++++ GIVEN DATA

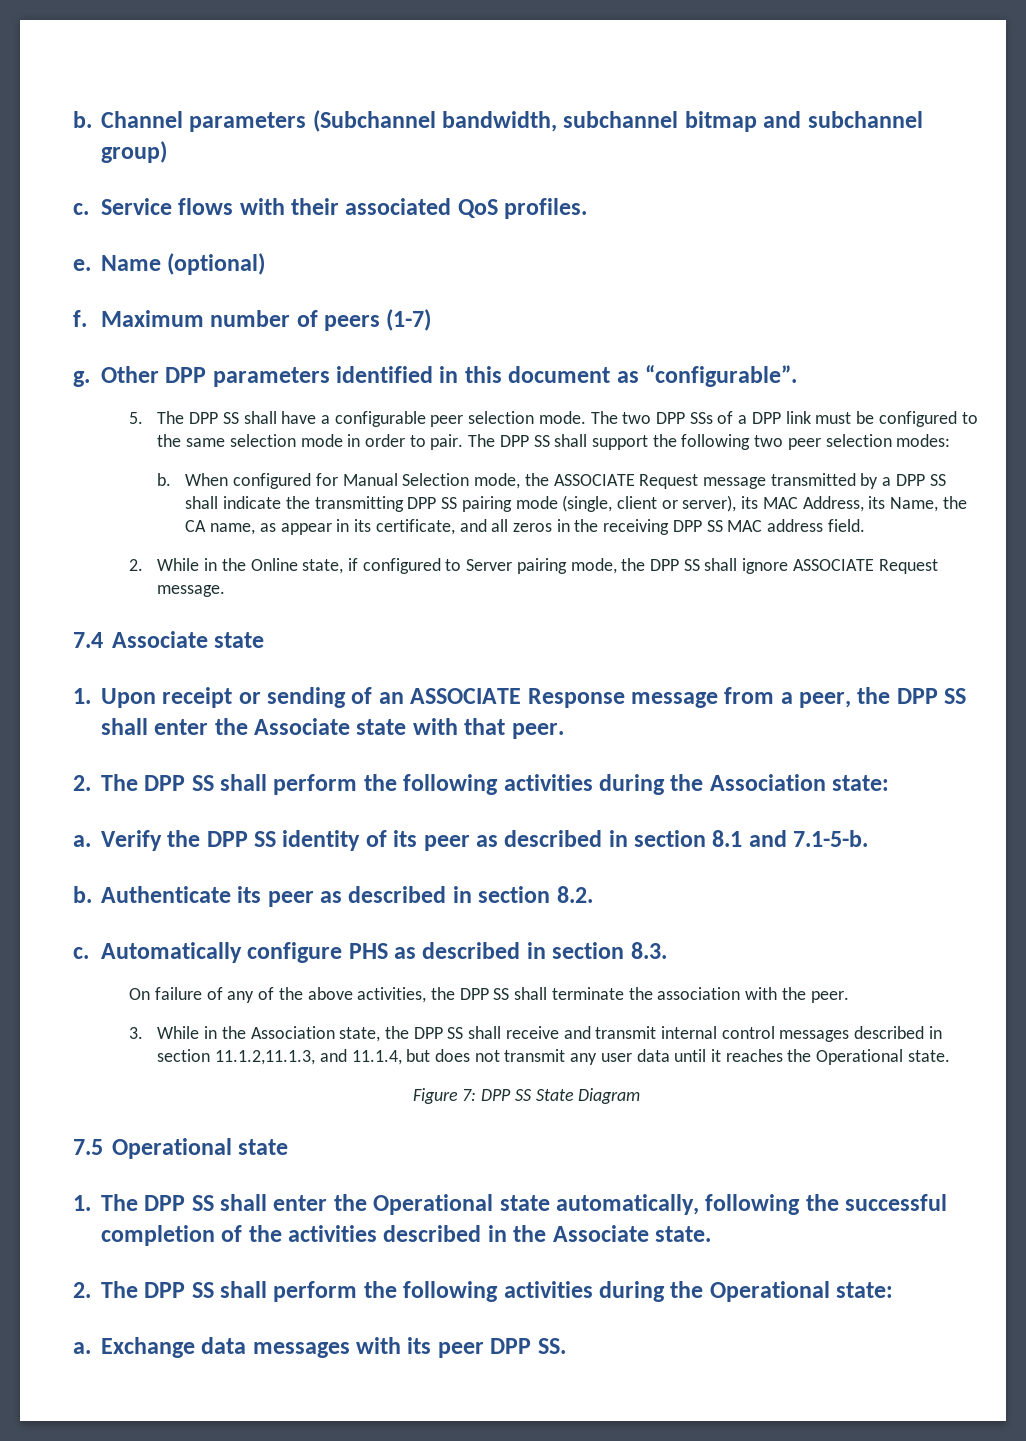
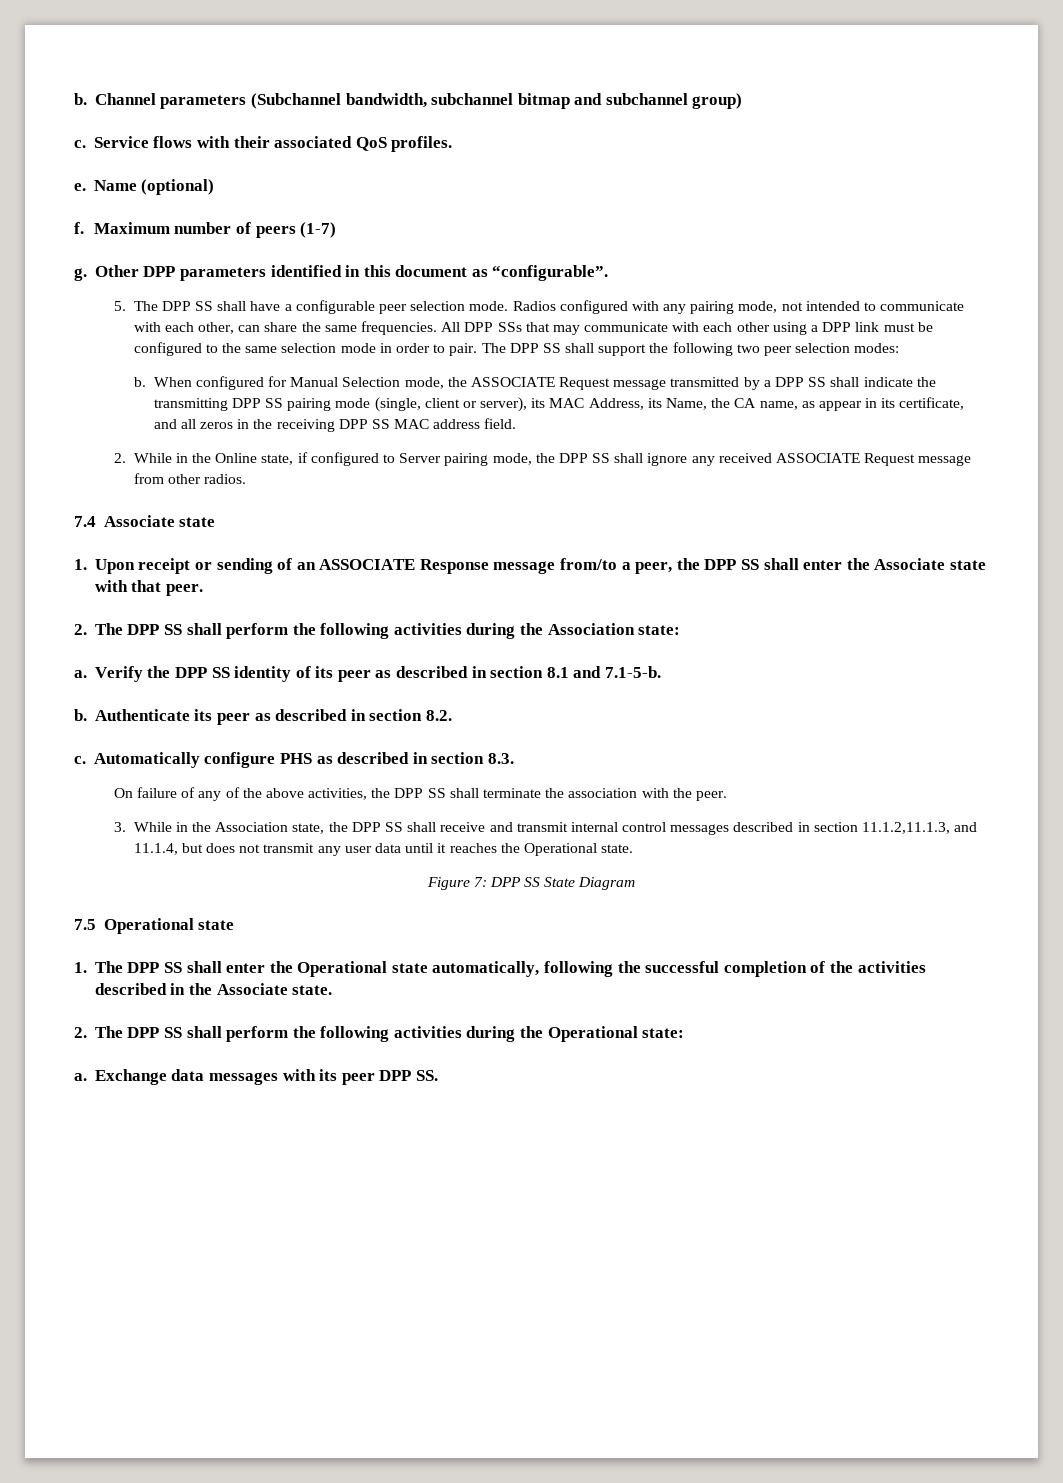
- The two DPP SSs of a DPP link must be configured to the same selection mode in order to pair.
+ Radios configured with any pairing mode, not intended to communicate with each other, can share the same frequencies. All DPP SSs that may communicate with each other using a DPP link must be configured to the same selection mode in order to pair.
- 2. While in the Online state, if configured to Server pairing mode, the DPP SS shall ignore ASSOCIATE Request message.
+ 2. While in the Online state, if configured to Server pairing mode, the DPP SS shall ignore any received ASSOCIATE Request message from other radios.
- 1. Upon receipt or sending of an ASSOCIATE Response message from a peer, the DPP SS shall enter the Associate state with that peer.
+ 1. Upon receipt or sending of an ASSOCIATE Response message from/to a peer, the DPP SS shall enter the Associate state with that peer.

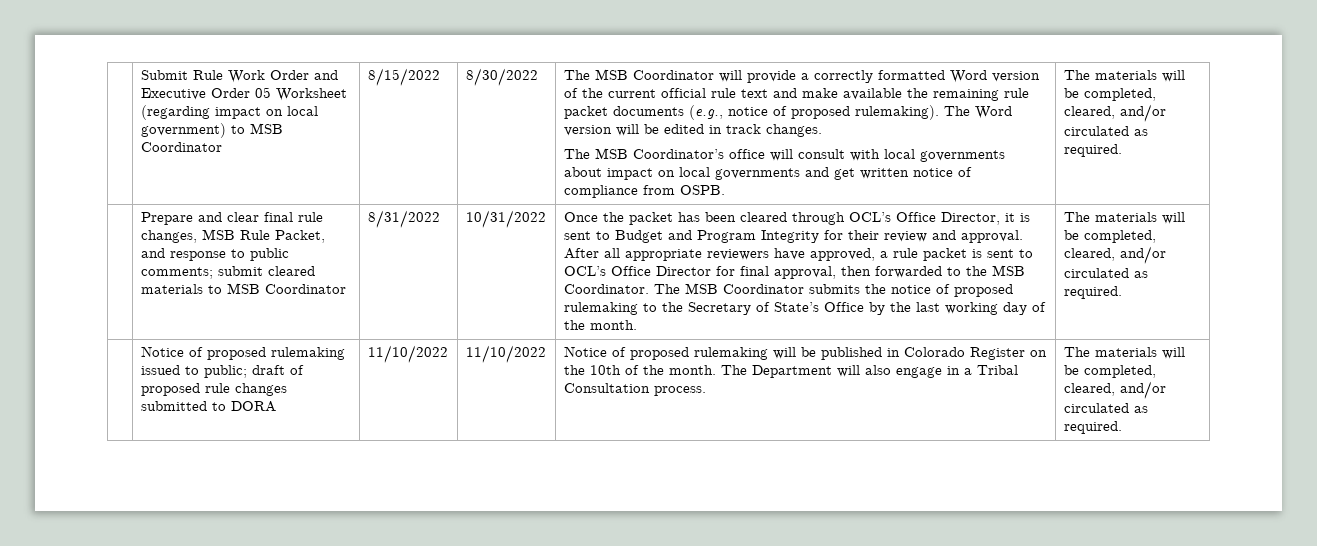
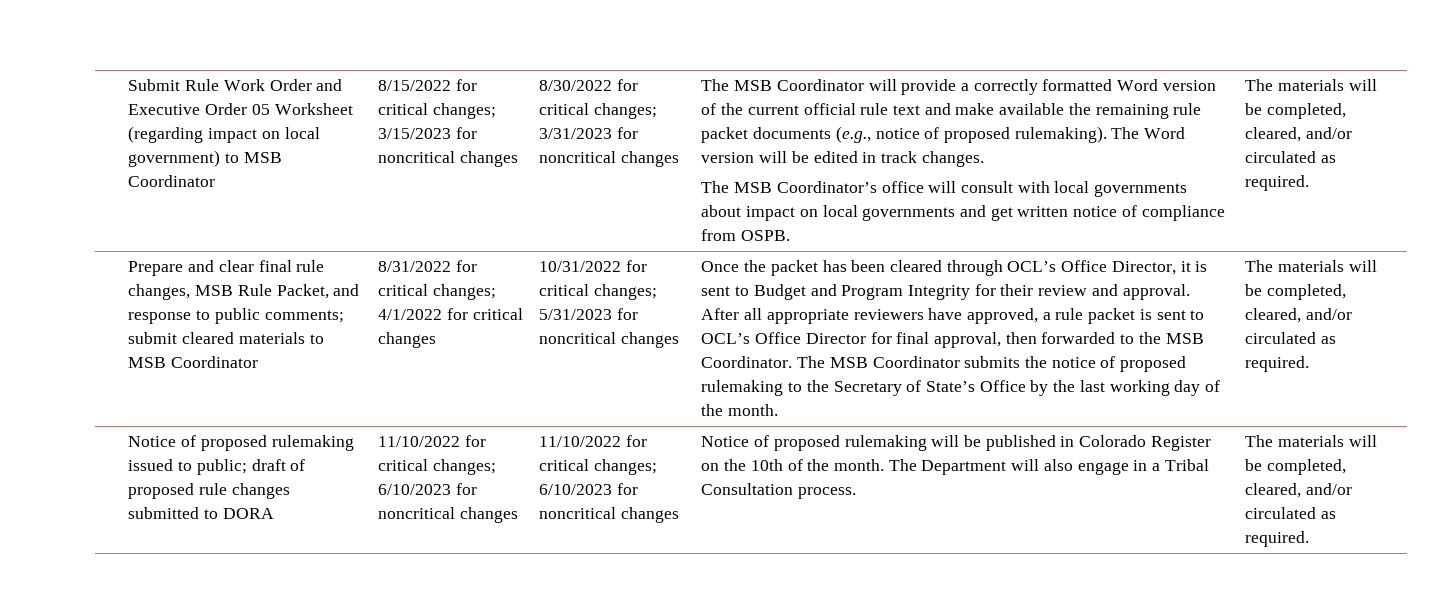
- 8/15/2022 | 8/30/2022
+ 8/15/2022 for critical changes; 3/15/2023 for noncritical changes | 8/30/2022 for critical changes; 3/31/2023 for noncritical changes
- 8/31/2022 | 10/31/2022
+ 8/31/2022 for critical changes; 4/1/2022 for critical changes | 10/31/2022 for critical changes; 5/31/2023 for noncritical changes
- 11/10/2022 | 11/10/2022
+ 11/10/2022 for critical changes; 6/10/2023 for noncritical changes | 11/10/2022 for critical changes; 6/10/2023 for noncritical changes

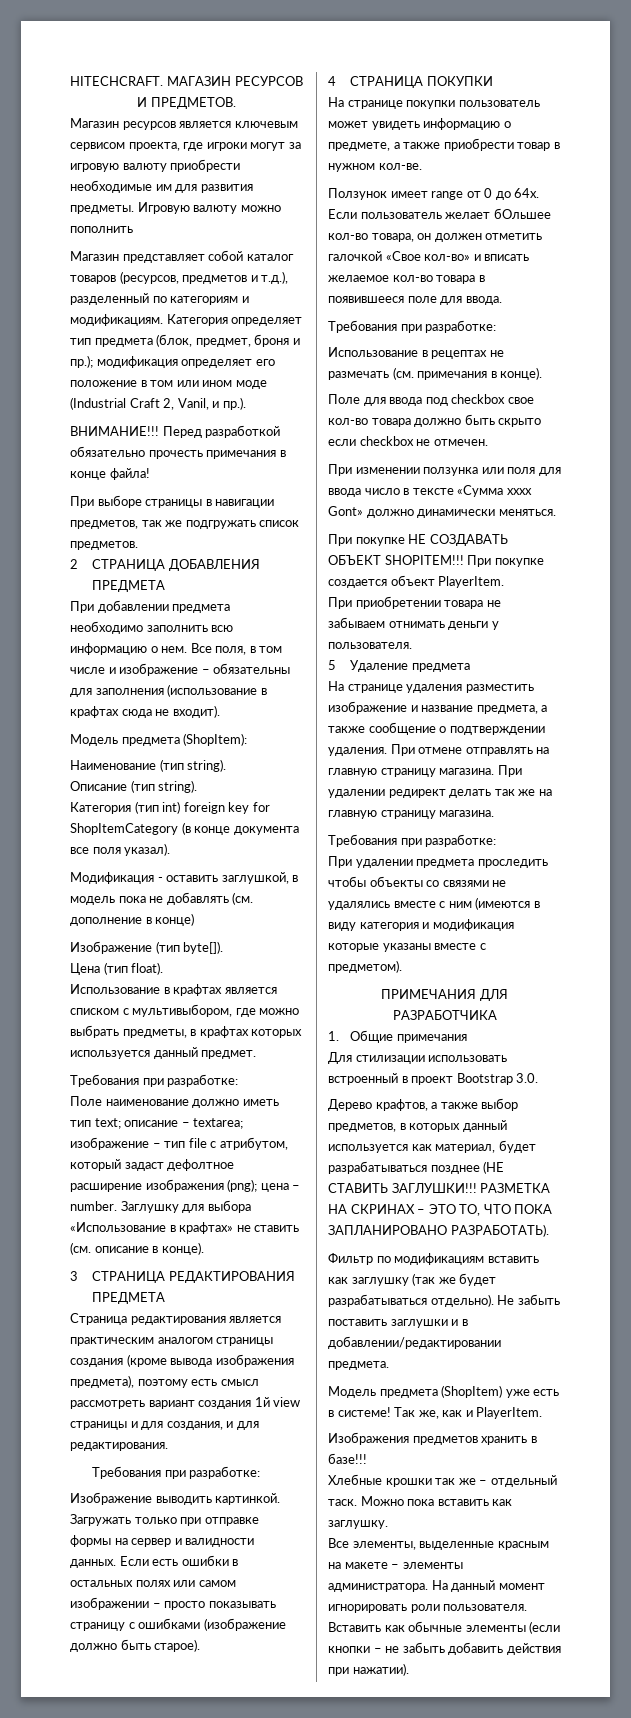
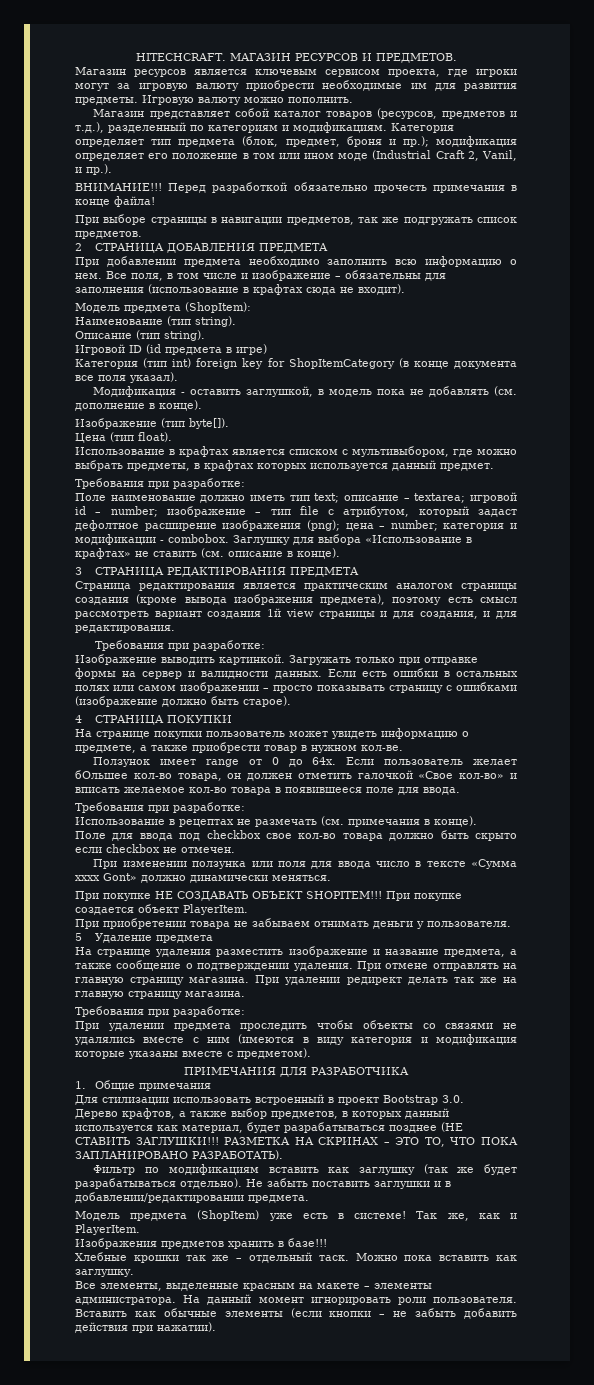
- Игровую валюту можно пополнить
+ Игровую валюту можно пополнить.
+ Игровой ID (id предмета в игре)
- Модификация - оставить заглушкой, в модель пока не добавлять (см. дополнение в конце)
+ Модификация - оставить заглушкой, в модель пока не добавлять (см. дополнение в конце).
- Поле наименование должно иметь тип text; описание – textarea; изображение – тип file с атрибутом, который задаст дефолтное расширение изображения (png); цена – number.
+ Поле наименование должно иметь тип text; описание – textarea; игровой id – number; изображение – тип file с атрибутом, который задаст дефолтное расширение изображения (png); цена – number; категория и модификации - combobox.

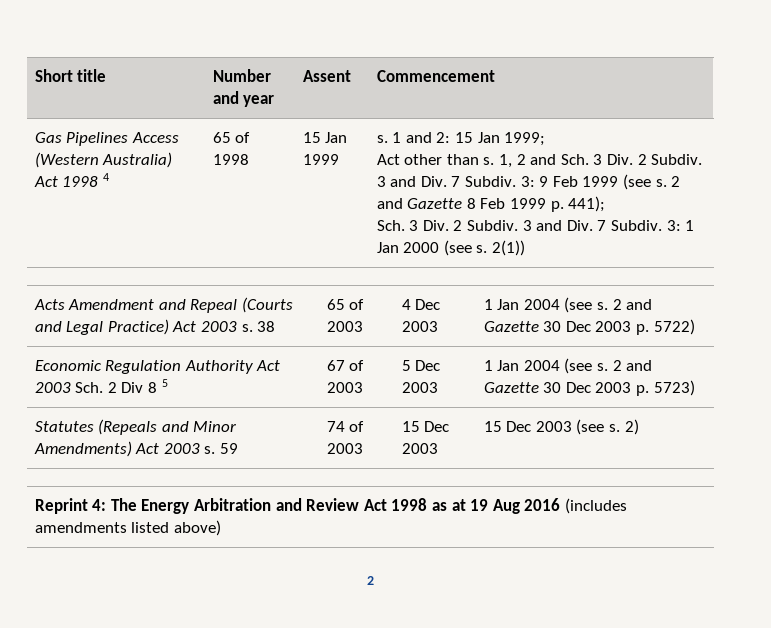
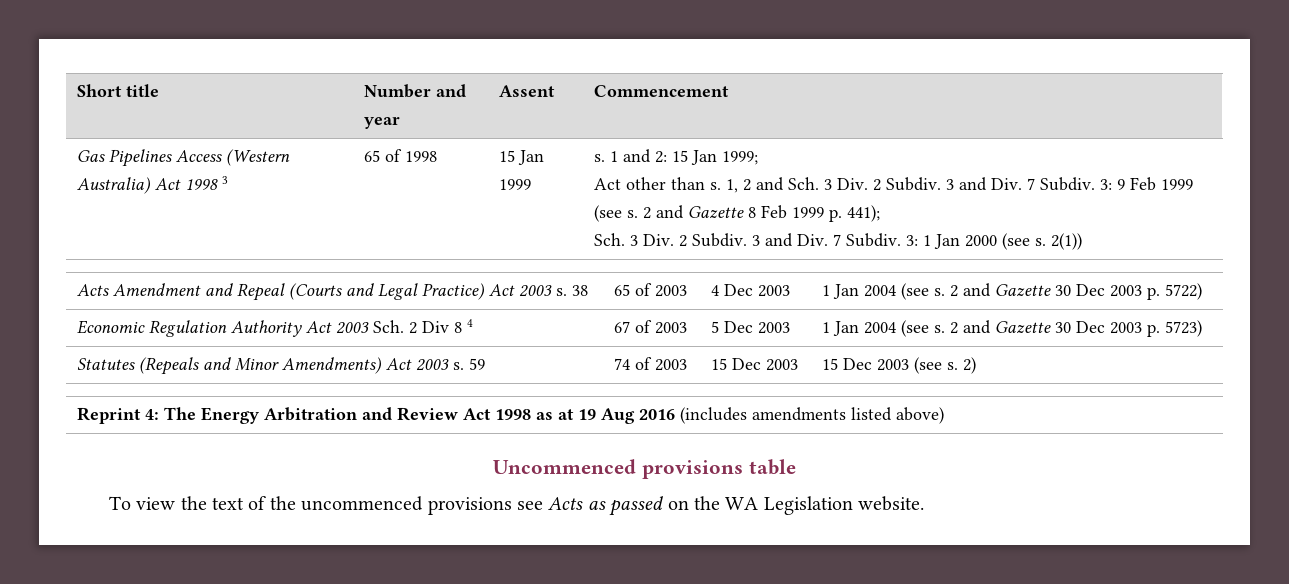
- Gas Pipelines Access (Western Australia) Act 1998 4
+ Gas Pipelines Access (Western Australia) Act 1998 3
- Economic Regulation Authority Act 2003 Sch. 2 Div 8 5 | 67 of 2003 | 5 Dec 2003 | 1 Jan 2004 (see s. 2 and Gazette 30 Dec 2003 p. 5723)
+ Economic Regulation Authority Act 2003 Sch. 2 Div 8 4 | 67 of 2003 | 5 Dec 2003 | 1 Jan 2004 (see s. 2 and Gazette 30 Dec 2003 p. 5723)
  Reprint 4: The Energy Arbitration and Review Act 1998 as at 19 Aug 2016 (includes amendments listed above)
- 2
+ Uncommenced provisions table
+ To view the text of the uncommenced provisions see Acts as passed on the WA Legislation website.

++++++++

** REQUIRED ACTION **
The word "Поле" appears in some lines of the data. Copy every one of those lines.

** OUTPUT OF THE TASK **
- Поле наименование должно иметь тип text; описание – textarea; изображение – тип file с атрибутом, который задаст дефолтное расширение изображения (png); цена – number.
+ Поле наименование должно иметь тип text; описание – textarea; игровой id – number; изображение – тип file с атрибутом, который задаст дефолтное расширение изображения (png); цена – number; категория и модификации - combobox.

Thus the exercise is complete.